** Opening Dataset extract block **

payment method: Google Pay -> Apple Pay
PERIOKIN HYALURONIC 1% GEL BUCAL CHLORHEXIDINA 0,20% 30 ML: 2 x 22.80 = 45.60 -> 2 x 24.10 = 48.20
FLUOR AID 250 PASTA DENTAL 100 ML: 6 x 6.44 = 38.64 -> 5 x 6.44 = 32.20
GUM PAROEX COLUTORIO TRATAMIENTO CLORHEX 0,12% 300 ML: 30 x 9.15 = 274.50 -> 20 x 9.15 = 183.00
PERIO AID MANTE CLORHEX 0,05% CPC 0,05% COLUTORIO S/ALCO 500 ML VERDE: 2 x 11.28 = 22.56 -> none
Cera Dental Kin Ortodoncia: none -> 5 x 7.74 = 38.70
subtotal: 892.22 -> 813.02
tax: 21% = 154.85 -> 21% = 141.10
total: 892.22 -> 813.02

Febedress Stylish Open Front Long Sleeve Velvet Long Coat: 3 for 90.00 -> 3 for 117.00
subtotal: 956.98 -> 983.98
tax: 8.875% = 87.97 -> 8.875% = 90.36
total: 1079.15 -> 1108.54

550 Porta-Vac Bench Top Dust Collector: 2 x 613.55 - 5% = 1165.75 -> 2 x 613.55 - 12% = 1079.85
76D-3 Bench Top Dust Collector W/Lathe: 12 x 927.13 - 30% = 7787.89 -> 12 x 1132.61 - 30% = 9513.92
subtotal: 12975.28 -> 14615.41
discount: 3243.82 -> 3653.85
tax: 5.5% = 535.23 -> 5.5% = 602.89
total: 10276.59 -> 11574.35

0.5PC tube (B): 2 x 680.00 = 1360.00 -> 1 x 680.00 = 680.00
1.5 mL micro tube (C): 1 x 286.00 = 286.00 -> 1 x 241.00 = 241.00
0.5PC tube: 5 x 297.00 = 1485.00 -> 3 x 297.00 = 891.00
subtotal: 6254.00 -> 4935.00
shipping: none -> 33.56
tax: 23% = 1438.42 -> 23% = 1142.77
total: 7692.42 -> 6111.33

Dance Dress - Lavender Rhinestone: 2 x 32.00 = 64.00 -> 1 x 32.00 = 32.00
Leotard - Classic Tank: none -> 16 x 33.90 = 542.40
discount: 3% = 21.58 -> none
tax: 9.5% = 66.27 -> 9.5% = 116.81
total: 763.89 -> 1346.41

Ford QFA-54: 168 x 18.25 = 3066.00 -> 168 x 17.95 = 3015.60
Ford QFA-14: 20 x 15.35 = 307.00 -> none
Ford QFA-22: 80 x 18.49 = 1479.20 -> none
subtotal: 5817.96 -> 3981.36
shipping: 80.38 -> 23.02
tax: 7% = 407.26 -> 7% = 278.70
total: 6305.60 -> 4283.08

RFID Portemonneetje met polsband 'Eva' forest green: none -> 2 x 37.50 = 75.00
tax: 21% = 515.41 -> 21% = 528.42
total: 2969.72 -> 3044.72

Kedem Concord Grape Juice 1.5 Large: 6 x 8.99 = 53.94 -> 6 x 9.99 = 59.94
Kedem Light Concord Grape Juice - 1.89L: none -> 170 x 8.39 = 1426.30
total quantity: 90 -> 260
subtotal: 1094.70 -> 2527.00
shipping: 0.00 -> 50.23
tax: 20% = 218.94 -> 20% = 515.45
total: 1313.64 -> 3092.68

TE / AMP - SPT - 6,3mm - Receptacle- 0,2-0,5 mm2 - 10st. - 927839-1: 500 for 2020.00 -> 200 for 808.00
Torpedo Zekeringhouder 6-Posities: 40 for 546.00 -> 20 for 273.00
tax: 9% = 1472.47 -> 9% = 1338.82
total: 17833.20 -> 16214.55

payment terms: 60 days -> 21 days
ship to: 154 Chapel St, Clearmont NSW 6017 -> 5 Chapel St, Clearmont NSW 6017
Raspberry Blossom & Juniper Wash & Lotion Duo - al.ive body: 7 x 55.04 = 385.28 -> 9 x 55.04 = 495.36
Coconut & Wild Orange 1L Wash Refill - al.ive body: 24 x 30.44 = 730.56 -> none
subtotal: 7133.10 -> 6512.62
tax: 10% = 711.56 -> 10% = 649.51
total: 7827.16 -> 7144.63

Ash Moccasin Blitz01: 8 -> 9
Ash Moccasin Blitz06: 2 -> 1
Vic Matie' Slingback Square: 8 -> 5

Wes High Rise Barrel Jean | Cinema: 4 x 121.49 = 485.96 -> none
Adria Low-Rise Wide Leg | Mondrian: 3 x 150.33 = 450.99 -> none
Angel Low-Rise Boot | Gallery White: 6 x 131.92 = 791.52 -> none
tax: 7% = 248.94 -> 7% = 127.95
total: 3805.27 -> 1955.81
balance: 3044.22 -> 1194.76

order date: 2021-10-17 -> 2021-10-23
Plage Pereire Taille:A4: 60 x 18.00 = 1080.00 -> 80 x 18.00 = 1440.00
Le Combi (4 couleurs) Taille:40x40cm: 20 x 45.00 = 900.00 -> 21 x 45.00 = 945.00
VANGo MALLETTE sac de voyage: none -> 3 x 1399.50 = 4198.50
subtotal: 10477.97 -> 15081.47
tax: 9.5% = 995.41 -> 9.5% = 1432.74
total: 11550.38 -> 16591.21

** Closing Dataset extract block **

What you need to do —
Take the data above and return it exactly.

Response box —
payment method: Google Pay -> Apple Pay
PERIOKIN HYALURONIC 1% GEL BUCAL CHLORHEXIDINA 0,20% 30 ML: 2 x 22.80 = 45.60 -> 2 x 24.10 = 48.20
FLUOR AID 250 PASTA DENTAL 100 ML: 6 x 6.44 = 38.64 -> 5 x 6.44 = 32.20
GUM PAROEX COLUTORIO TRATAMIENTO CLORHEX 0,12% 300 ML: 30 x 9.15 = 274.50 -> 20 x 9.15 = 183.00
PERIO AID MANTE CLORHEX 0,05% CPC 0,05% COLUTORIO S/ALCO 500 ML VERDE: 2 x 11.28 = 22.56 -> none
Cera Dental Kin Ortodoncia: none -> 5 x 7.74 = 38.70
subtotal: 892.22 -> 813.02
tax: 21% = 154.85 -> 21% = 141.10
total: 892.22 -> 813.02

Febedress Stylish Open Front Long Sleeve Velvet Long Coat: 3 for 90.00 -> 3 for 117.00
subtotal: 956.98 -> 983.98
tax: 8.875% = 87.97 -> 8.875% = 90.36
total: 1079.15 -> 1108.54

550 Porta-Vac Bench Top Dust Collector: 2 x 613.55 - 5% = 1165.75 -> 2 x 613.55 - 12% = 1079.85
76D-3 Bench Top Dust Collector W/Lathe: 12 x 927.13 - 30% = 7787.89 -> 12 x 1132.61 - 30% = 9513.92
subtotal: 12975.28 -> 14615.41
discount: 3243.82 -> 3653.85
tax: 5.5% = 535.23 -> 5.5% = 602.89
total: 10276.59 -> 11574.35

0.5PC tube (B): 2 x 680.00 = 1360.00 -> 1 x 680.00 = 680.00
1.5 mL micro tube (C): 1 x 286.00 = 286.00 -> 1 x 241.00 = 241.00
0.5PC tube: 5 x 297.00 = 1485.00 -> 3 x 297.00 = 891.00
subtotal: 6254.00 -> 4935.00
shipping: none -> 33.56
tax: 23% = 1438.42 -> 23% = 1142.77
total: 7692.42 -> 6111.33

Dance Dress - Lavender Rhinestone: 2 x 32.00 = 64.00 -> 1 x 32.00 = 32.00
Leotard - Classic Tank: none -> 16 x 33.90 = 542.40
discount: 3% = 21.58 -> none
tax: 9.5% = 66.27 -> 9.5% = 116.81
total: 763.89 -> 1346.41

Ford QFA-54: 168 x 18.25 = 3066.00 -> 168 x 17.95 = 3015.60
Ford QFA-14: 20 x 15.35 = 307.00 -> none
Ford QFA-22: 80 x 18.49 = 1479.20 -> none
subtotal: 5817.96 -> 3981.36
shipping: 80.38 -> 23.02
tax: 7% = 407.26 -> 7% = 278.70
total: 6305.60 -> 4283.08

RFID Portemonneetje met polsband 'Eva' forest green: none -> 2 x 37.50 = 75.00
tax: 21% = 515.41 -> 21% = 528.42
total: 2969.72 -> 3044.72

Kedem Concord Grape Juice 1.5 Large: 6 x 8.99 = 53.94 -> 6 x 9.99 = 59.94
Kedem Light Concord Grape Juice - 1.89L: none -> 170 x 8.39 = 1426.30
total quantity: 90 -> 260
subtotal: 1094.70 -> 2527.00
shipping: 0.00 -> 50.23
tax: 20% = 218.94 -> 20% = 515.45
total: 1313.64 -> 3092.68

TE / AMP - SPT - 6,3mm - Receptacle- 0,2-0,5 mm2 - 10st. - 927839-1: 500 for 2020.00 -> 200 for 808.00
Torpedo Zekeringhouder 6-Posities: 40 for 546.00 -> 20 for 273.00
tax: 9% = 1472.47 -> 9% = 1338.82
total: 17833.20 -> 16214.55

payment terms: 60 days -> 21 days
ship to: 154 Chapel St, Clearmont NSW 6017 -> 5 Chapel St, Clearmont NSW 6017
Raspberry Blossom & Juniper Wash & Lotion Duo - al.ive body: 7 x 55.04 = 385.28 -> 9 x 55.04 = 495.36
Coconut & Wild Orange 1L Wash Refill - al.ive body: 24 x 30.44 = 730.56 -> none
subtotal: 7133.10 -> 6512.62
tax: 10% = 711.56 -> 10% = 649.51
total: 7827.16 -> 7144.63

Ash Moccasin Blitz01: 8 -> 9
Ash Moccasin Blitz06: 2 -> 1
Vic Matie' Slingback Square: 8 -> 5

Wes High Rise Barrel Jean | Cinema: 4 x 121.49 = 485.96 -> none
Adria Low-Rise Wide Leg | Mondrian: 3 x 150.33 = 450.99 -> none
Angel Low-Rise Boot | Gallery White: 6 x 131.92 = 791.52 -> none
tax: 7% = 248.94 -> 7% = 127.95
total: 3805.27 -> 1955.81
balance: 3044.22 -> 1194.76

order date: 2021-10-17 -> 2021-10-23
Plage Pereire Taille:A4: 60 x 18.00 = 1080.00 -> 80 x 18.00 = 1440.00
Le Combi (4 couleurs) Taille:40x40cm: 20 x 45.00 = 900.00 -> 21 x 45.00 = 945.00
VANGo MALLETTE sac de voyage: none -> 3 x 1399.50 = 4198.50
subtotal: 10477.97 -> 15081.47
tax: 9.5% = 995.41 -> 9.5% = 1432.74
total: 11550.38 -> 16591.21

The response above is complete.